Bossiaea leptacantha is a species of flowering plant in the family Fabaceae and is endemic to southern Western Australia. It is a low, compact, spreading, many-branched shrub, the branches ending in cladodes, the leaves reduced to small scales, and with deep yellow, red and greenish yellow flowers.

==Description==
Bossiaea leptacantha is a low, compact, spreading, many-branched shrub that typically grows up to 50 cm high, 1 m wide and is glabrous except for the youngest growth. The branches end in cladodes 1.0–1.5 mm wide, the leaves reduced to dark brown scales 0.7–1.0 mm long. The flowers are usually arranged singly, each flower on a pedicel up to 7.5 mm long with up to thirteen overlapping bracts up to 1 mm long.
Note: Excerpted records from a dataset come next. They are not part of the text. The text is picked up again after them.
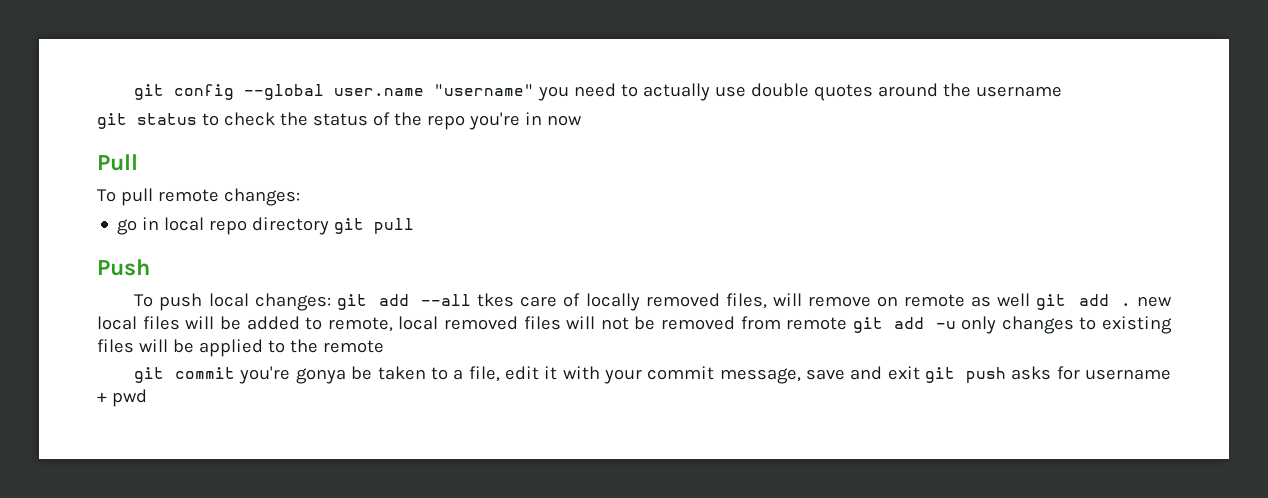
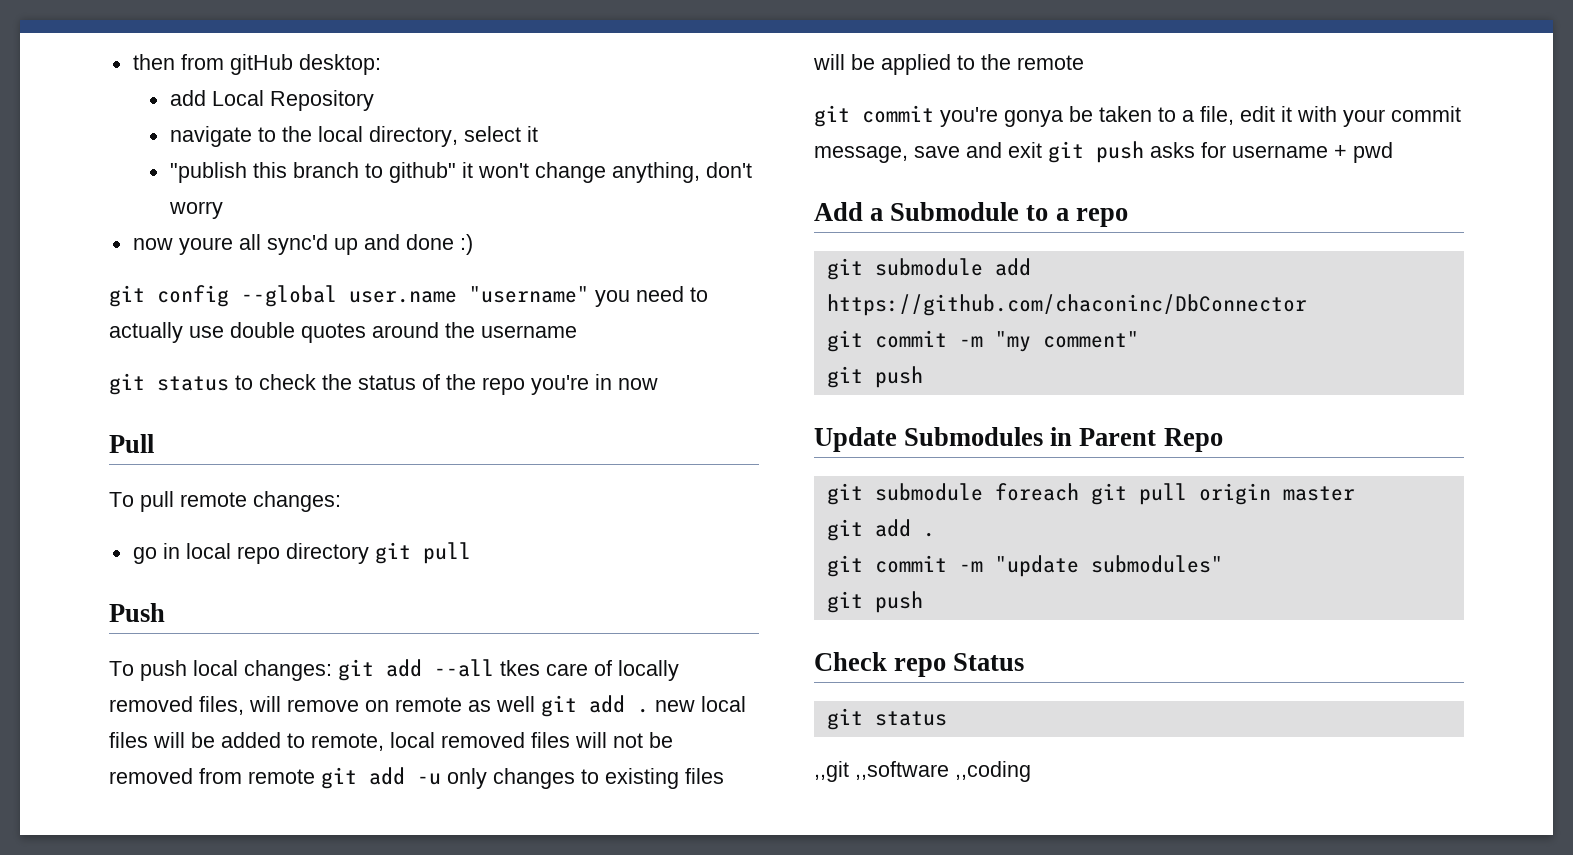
(134, 92) none -> [132,54,381,75] [169,90,374,111] [169,126,538,147] [169,162,752,183] [168,201,223,219] [132,234,473,255] then from gitHub desktop: // add Local Repository // navigate to the local directory, select it // "publish this branch to github" it won't change anything, don't worry // now youre all sync'd up and done :) //
(147, 398) none -> [814,202,1128,227] [826,258,1031,280] [826,294,1307,316] [826,330,1139,352] [826,366,923,388] [814,427,1223,452] [826,483,1355,505] [826,519,935,541] [826,555,1223,577] [826,591,923,613] [814,652,1025,677] [826,708,947,730] [814,761,1031,782] // Add a Submodule to a repo // git submodule add https://github.com/chaconinc/DbConnector // git commit -m "my comment" // git push // Update Submodules in Parent Repo // git submodule foreach git pull origin master // git add . // git commit -m "update submodules" // git push // Check repo Status // git status // ,,git ,,software ,,coding

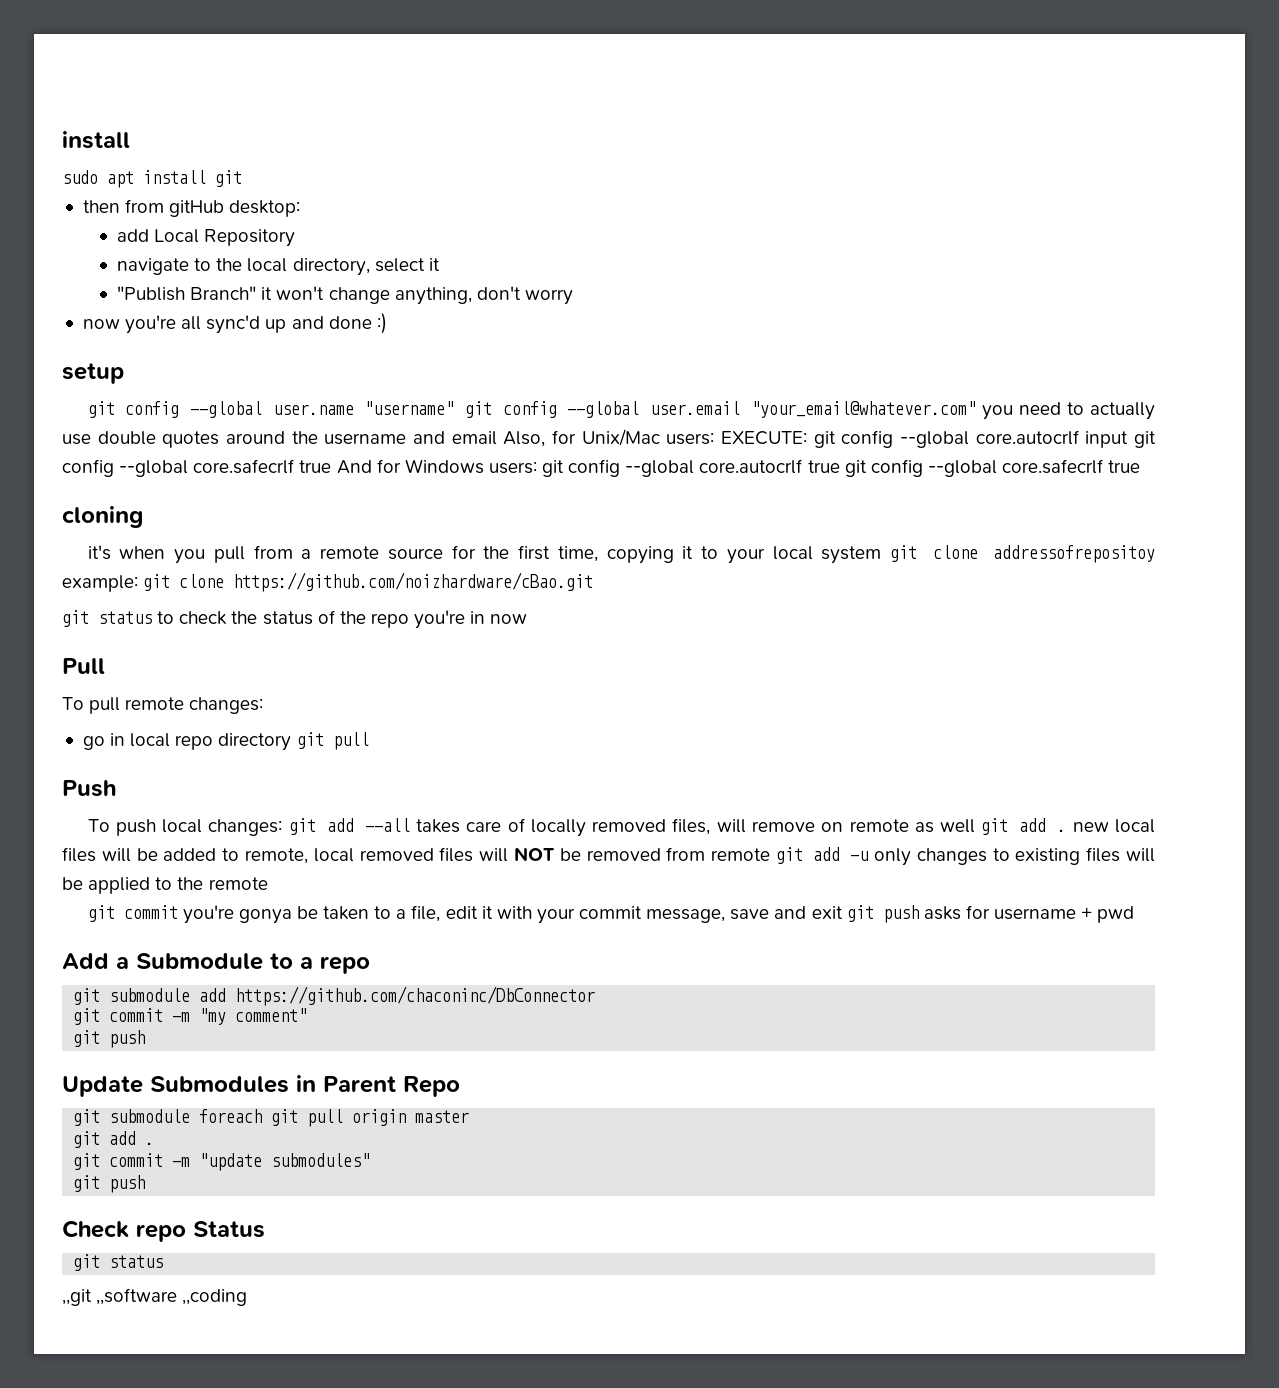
(132, 62) none -> [62,131,130,149] [62,170,242,188] install // sudo apt install git //
[169,162,456,183] "publish this branch to github" -> [116,286,257,301] "Publish Branch"
[178,237,233,255] youre -> [125,315,177,334] you're
(473, 244) none -> [62,363,124,384] // setup
(589, 294) none -> [464,401,976,418] git config --global user.email "your_email@whatever.com"
(577, 331) none -> [413,429,1156,448] [62,459,1141,477] [62,506,143,528] [87,545,1155,564] [62,572,594,592] and email Also, for Unix/Mac users: EXECUTE: git config --global core.autocrlf input git config --global core.safecrlf true And for Windows users: git config --global core.autocrlf true git config --global core.safecrlf true // cloning // it's when you pull from a remote source for the first time, copying it to your local system git clone addressofrepositoy example: git clone https://github.com/noizhardware/cBao.git
[500,660,540,676] tkes -> [415,819,460,833] takes
[613,733,643,748] not -> [513,847,554,861] NOT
The five sepals are joined at the base forming a tube 3–3.5 mm long, the two upper lobes 10.5–14.4 mm long and the three lower lobes 1.8–3.5 mm long, with egg-shaped bracteoles 0.8–1.5 mm long on the pedicel. The standard petal is deep yellow with a red base and 7.7–9.4 mm long, the wings deep yellow and 6.5–8.5 mm long, and the keel is greenish yellow and 6.5–8.2 mm long. Flowering occurs from July to December and the fruit is an oblong pod 15–24 mm long.

==Taxonomy and naming==
Bossiaea leptacantha was first formally described in 1904 by Ernst Georg Pritzel in the Botanische Jahrbücher für Systematik, Pflanzengeschichte und Pflanzengeographie. The specific epithet (leptacantha) means "thin and prickly", referring to the branchlets.

==Distribution and habitat==
This bossiaea grows in sand on dunes and undulating plains from near Peak Charles to Madura in the Coolgardie, Hampton and Mallee biogeographic regions of southern Western Australia.

==Conservation status==
Bossiaea leptacantha is classified as "not threatened" by the Government of Western Australia Department of Parks and Wildlife.